Stored data entries
○ ○ ○

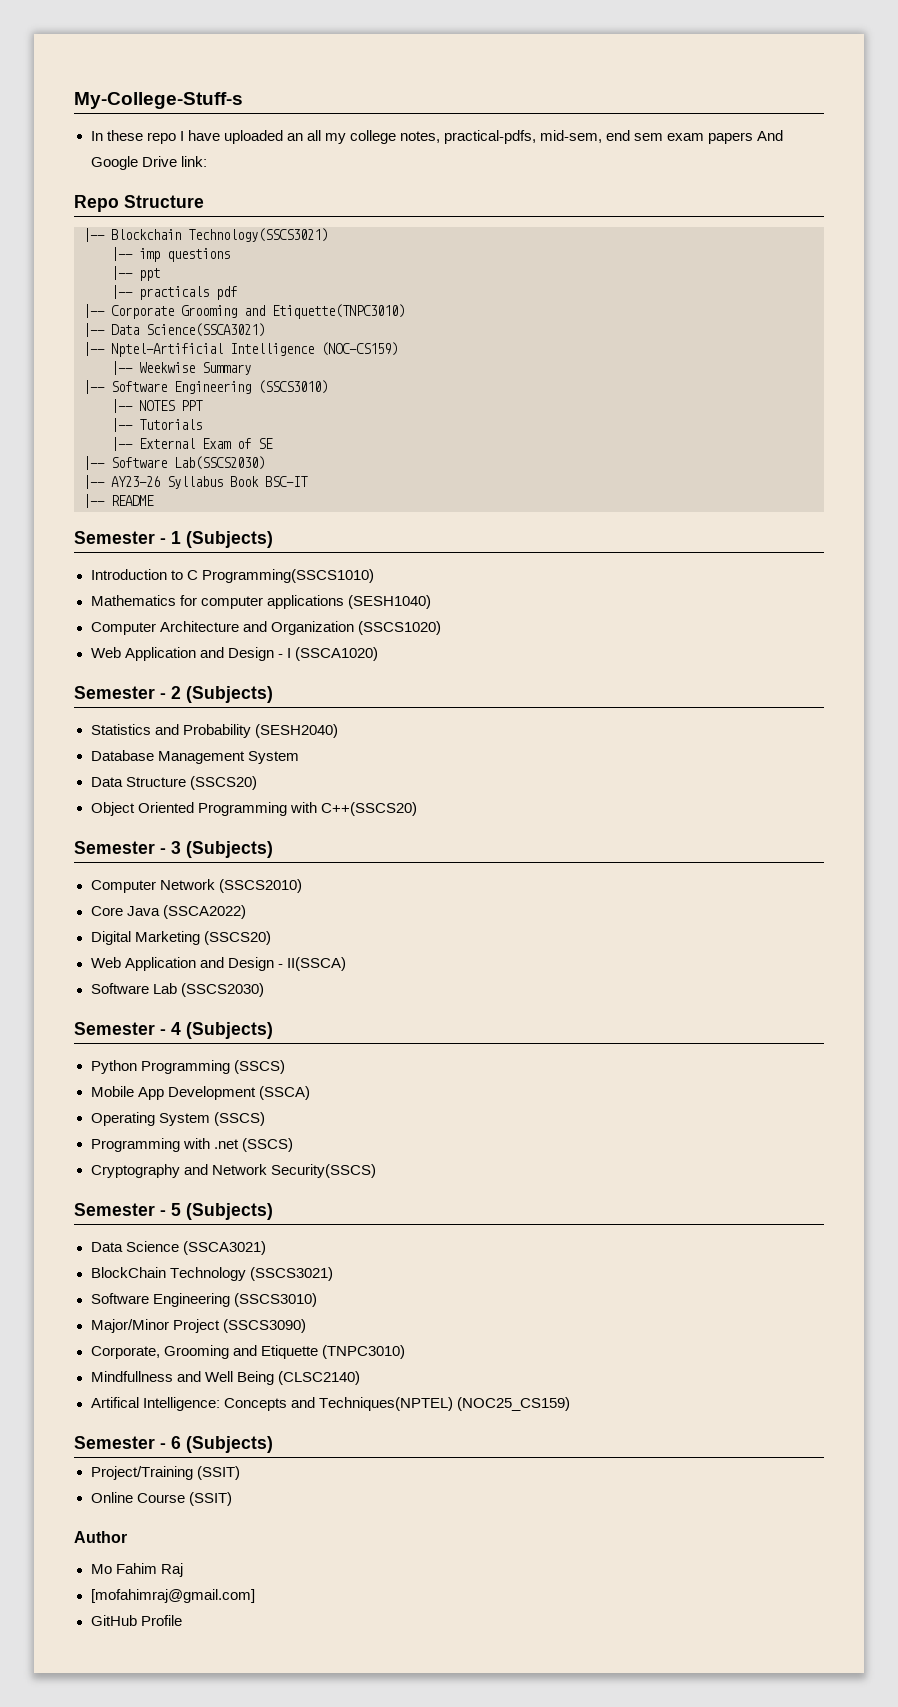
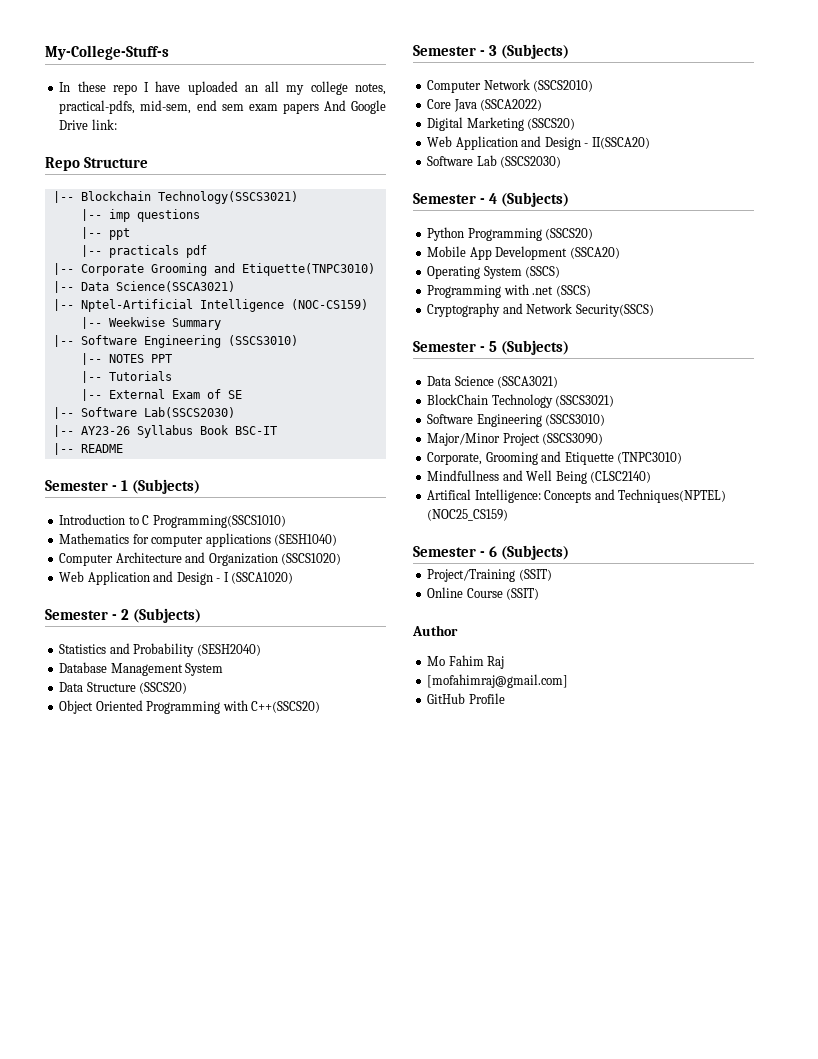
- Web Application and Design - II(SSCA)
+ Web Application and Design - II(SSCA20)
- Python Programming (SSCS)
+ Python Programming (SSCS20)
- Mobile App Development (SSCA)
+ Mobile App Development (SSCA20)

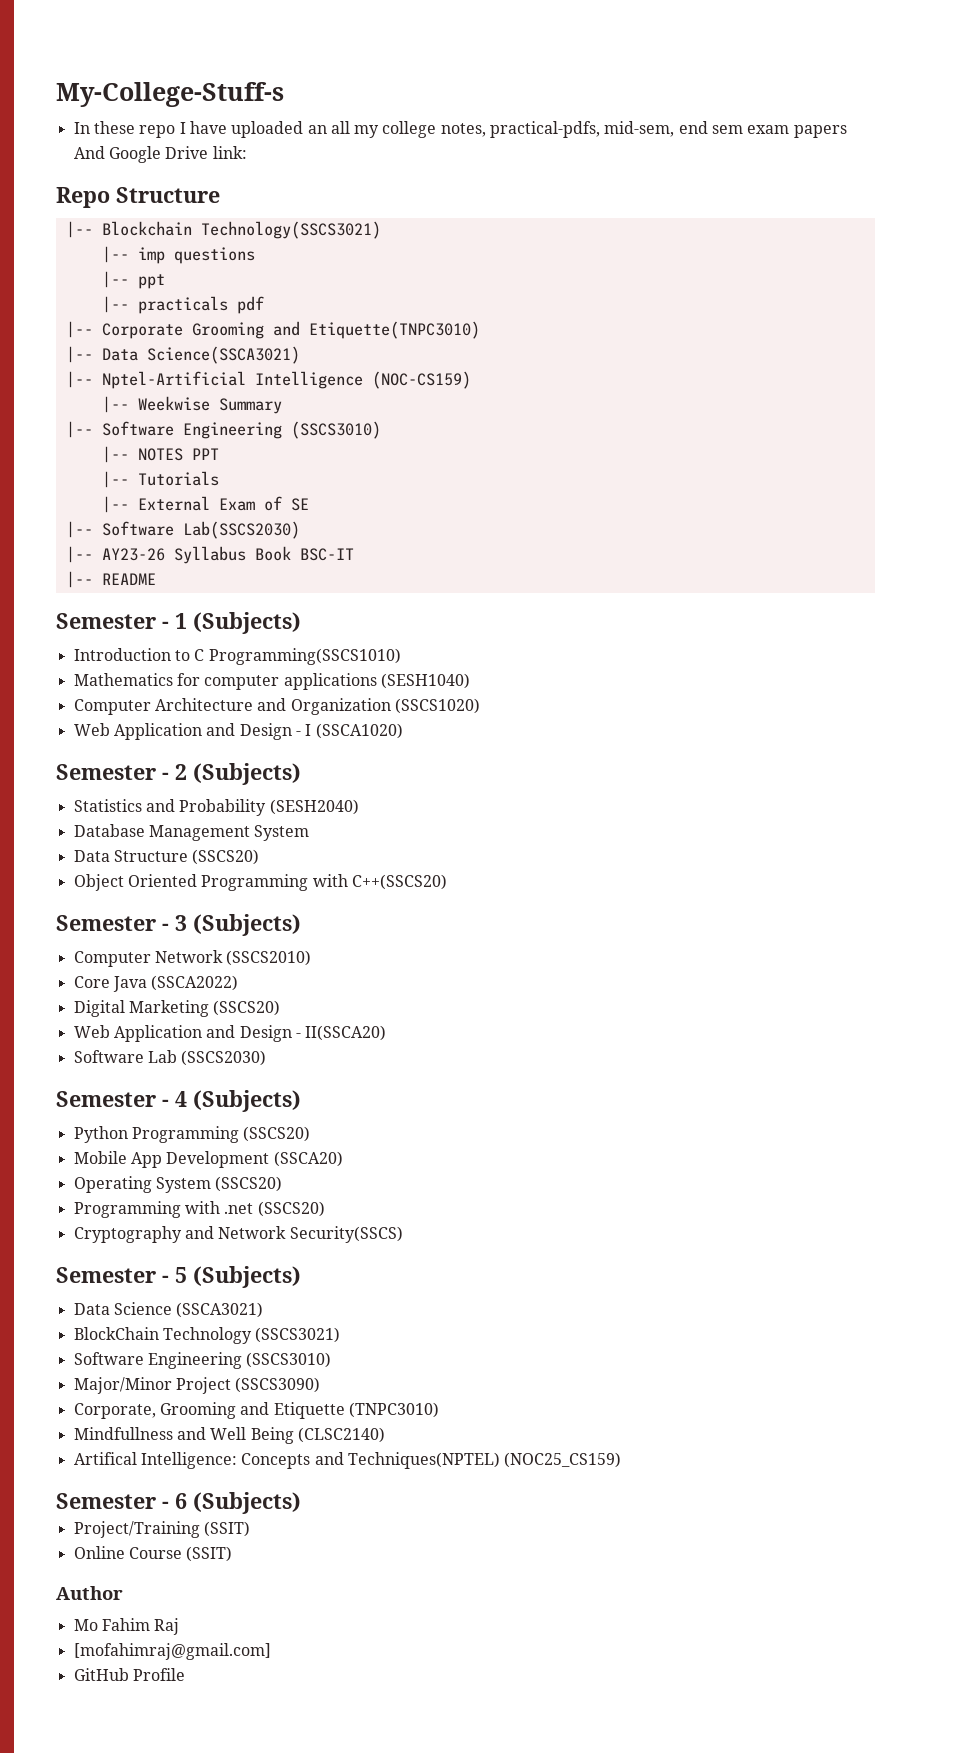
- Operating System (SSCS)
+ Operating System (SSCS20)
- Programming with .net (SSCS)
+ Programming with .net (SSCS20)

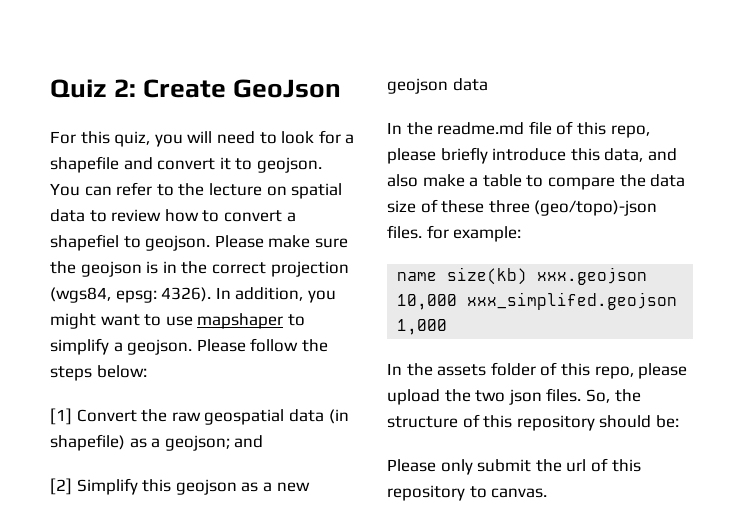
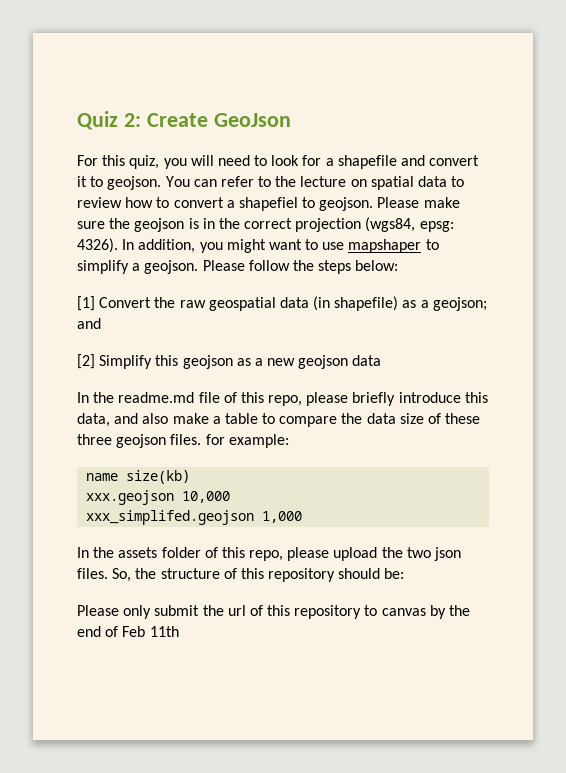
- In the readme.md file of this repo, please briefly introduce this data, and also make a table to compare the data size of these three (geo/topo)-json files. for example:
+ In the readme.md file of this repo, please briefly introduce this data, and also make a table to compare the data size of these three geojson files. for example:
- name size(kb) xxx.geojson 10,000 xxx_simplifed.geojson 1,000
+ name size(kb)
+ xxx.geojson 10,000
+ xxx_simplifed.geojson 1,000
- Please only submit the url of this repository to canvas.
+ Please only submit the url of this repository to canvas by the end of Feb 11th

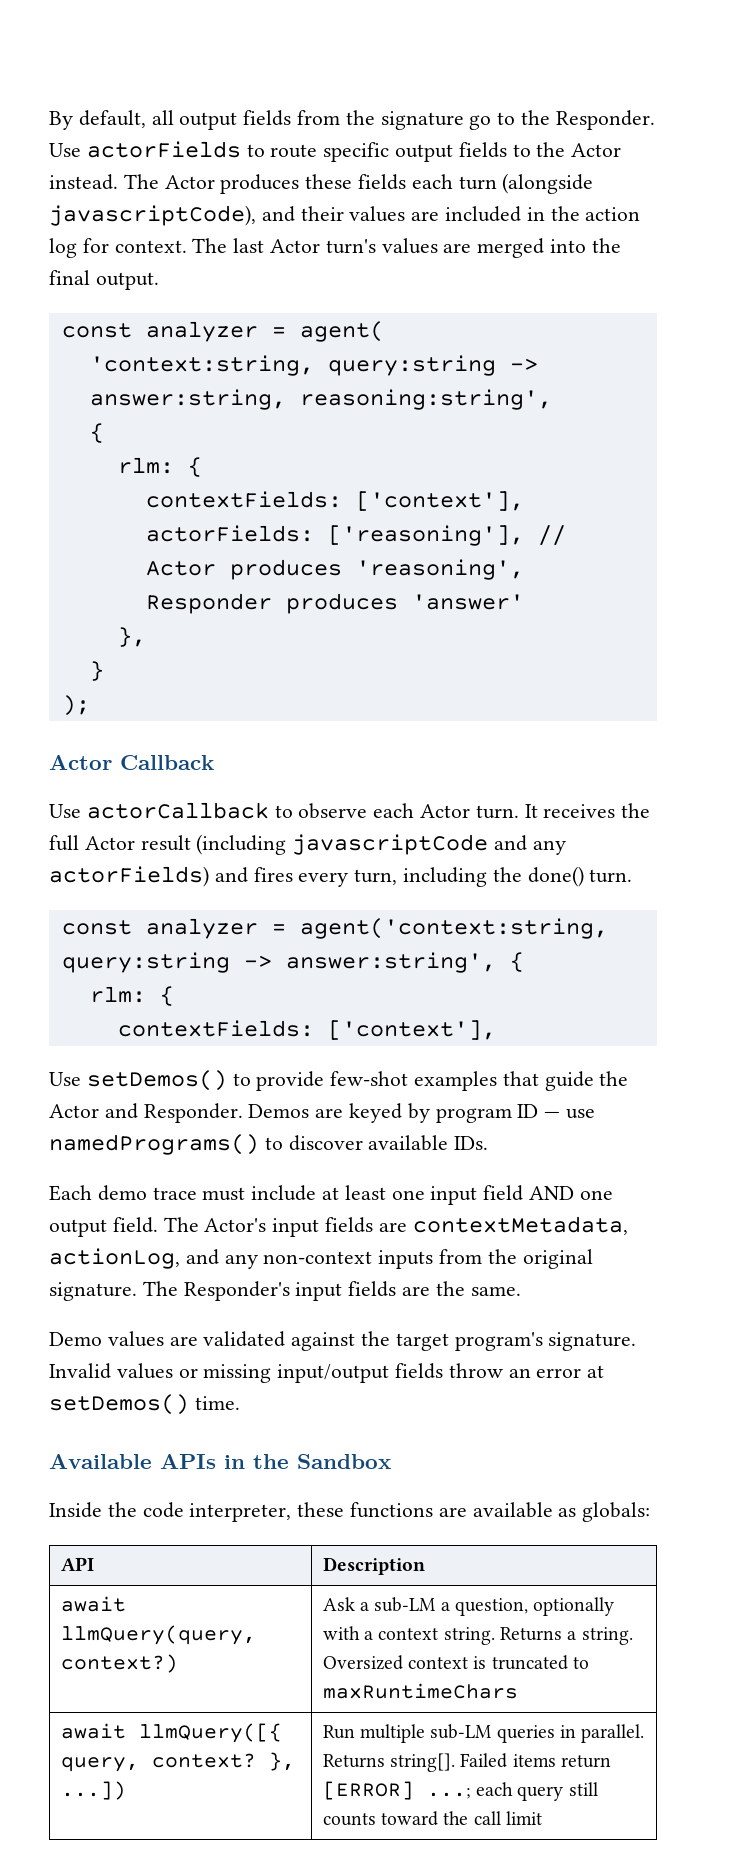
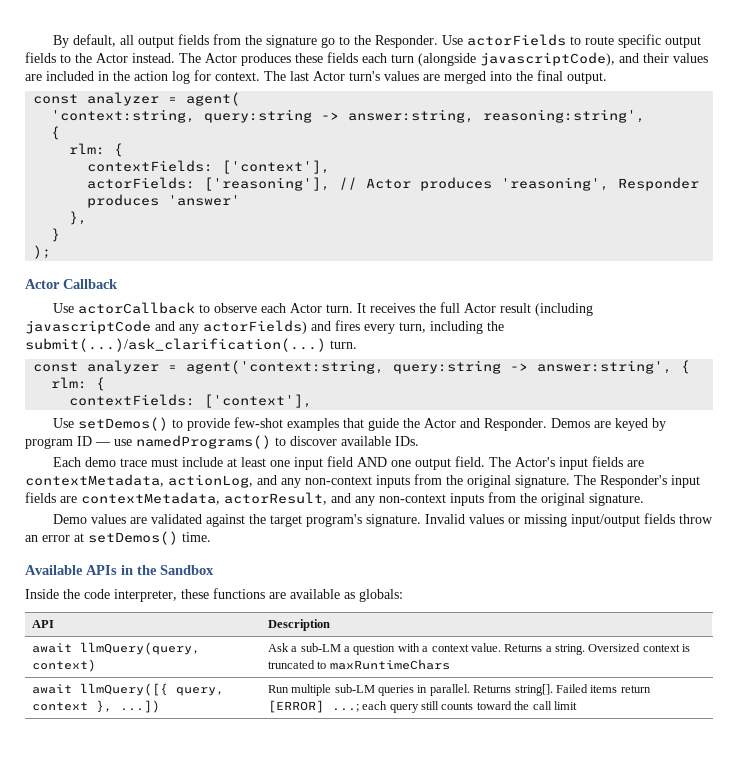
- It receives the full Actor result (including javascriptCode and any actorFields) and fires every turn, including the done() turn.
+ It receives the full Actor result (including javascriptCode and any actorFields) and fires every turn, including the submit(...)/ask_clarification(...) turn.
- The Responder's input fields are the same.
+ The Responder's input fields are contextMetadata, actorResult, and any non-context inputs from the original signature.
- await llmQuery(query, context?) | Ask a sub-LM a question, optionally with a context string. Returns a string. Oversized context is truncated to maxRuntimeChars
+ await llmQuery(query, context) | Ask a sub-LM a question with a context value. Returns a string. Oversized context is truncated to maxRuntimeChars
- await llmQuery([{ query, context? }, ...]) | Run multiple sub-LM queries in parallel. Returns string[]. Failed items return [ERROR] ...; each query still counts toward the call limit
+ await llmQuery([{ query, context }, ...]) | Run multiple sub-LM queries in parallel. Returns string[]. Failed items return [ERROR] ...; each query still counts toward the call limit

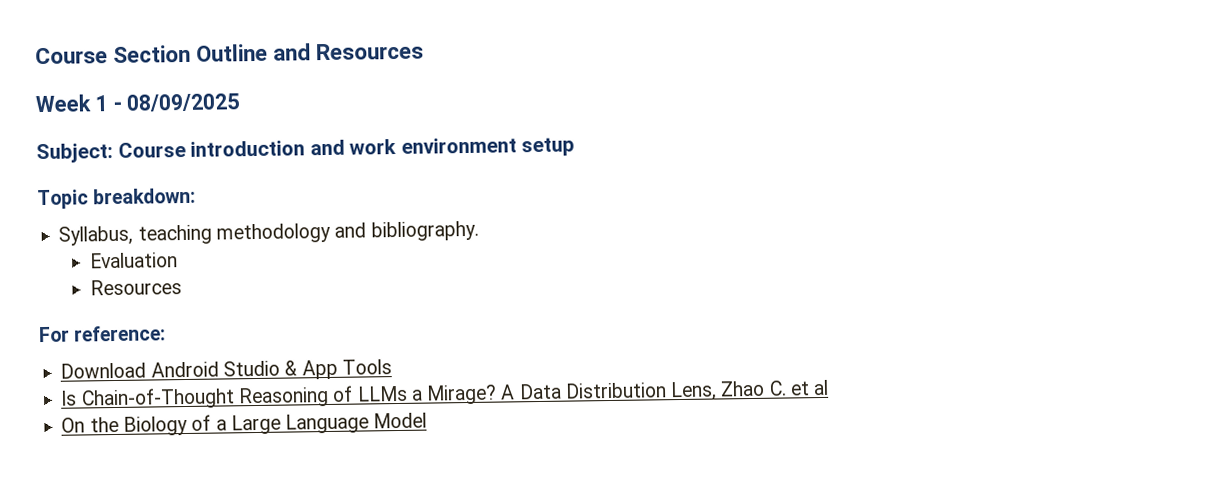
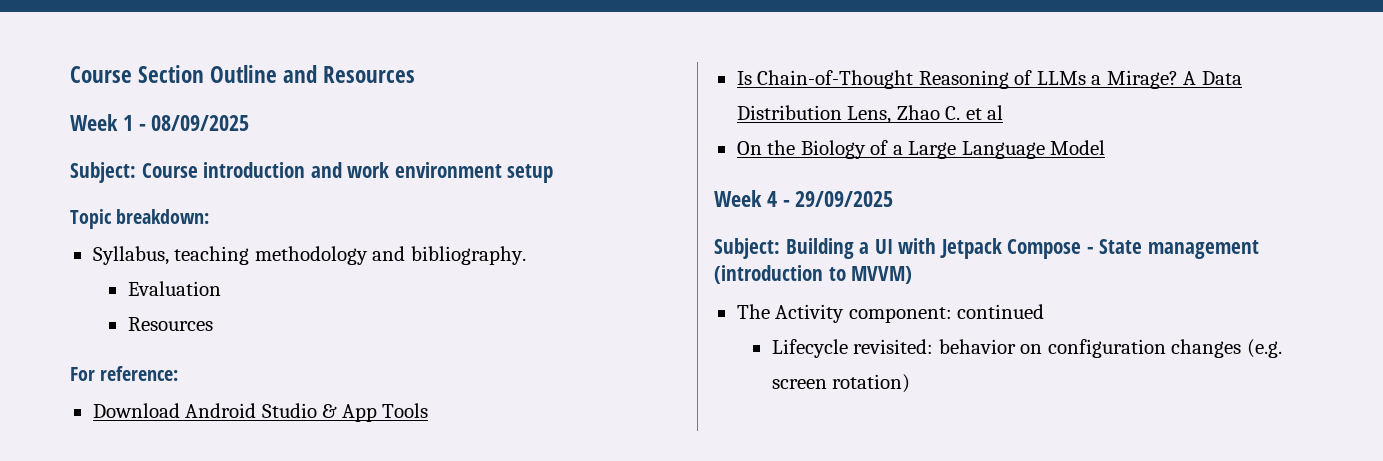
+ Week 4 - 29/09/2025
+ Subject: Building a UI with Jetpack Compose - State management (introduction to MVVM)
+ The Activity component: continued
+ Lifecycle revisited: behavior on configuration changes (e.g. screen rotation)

○ ○ ○

## TASK INSTRUCTIONS
Could you find every line in the records above that has the string "counts" and copy it?

## COMPLETED TASK
- await llmQuery([{ query, context? }, ...]) | Run multiple sub-LM queries in parallel. Returns string[]. Failed items return [ERROR] ...; each query still counts toward the call limit
+ await llmQuery([{ query, context }, ...]) | Run multiple sub-LM queries in parallel. Returns string[]. Failed items return [ERROR] ...; each query still counts toward the call limit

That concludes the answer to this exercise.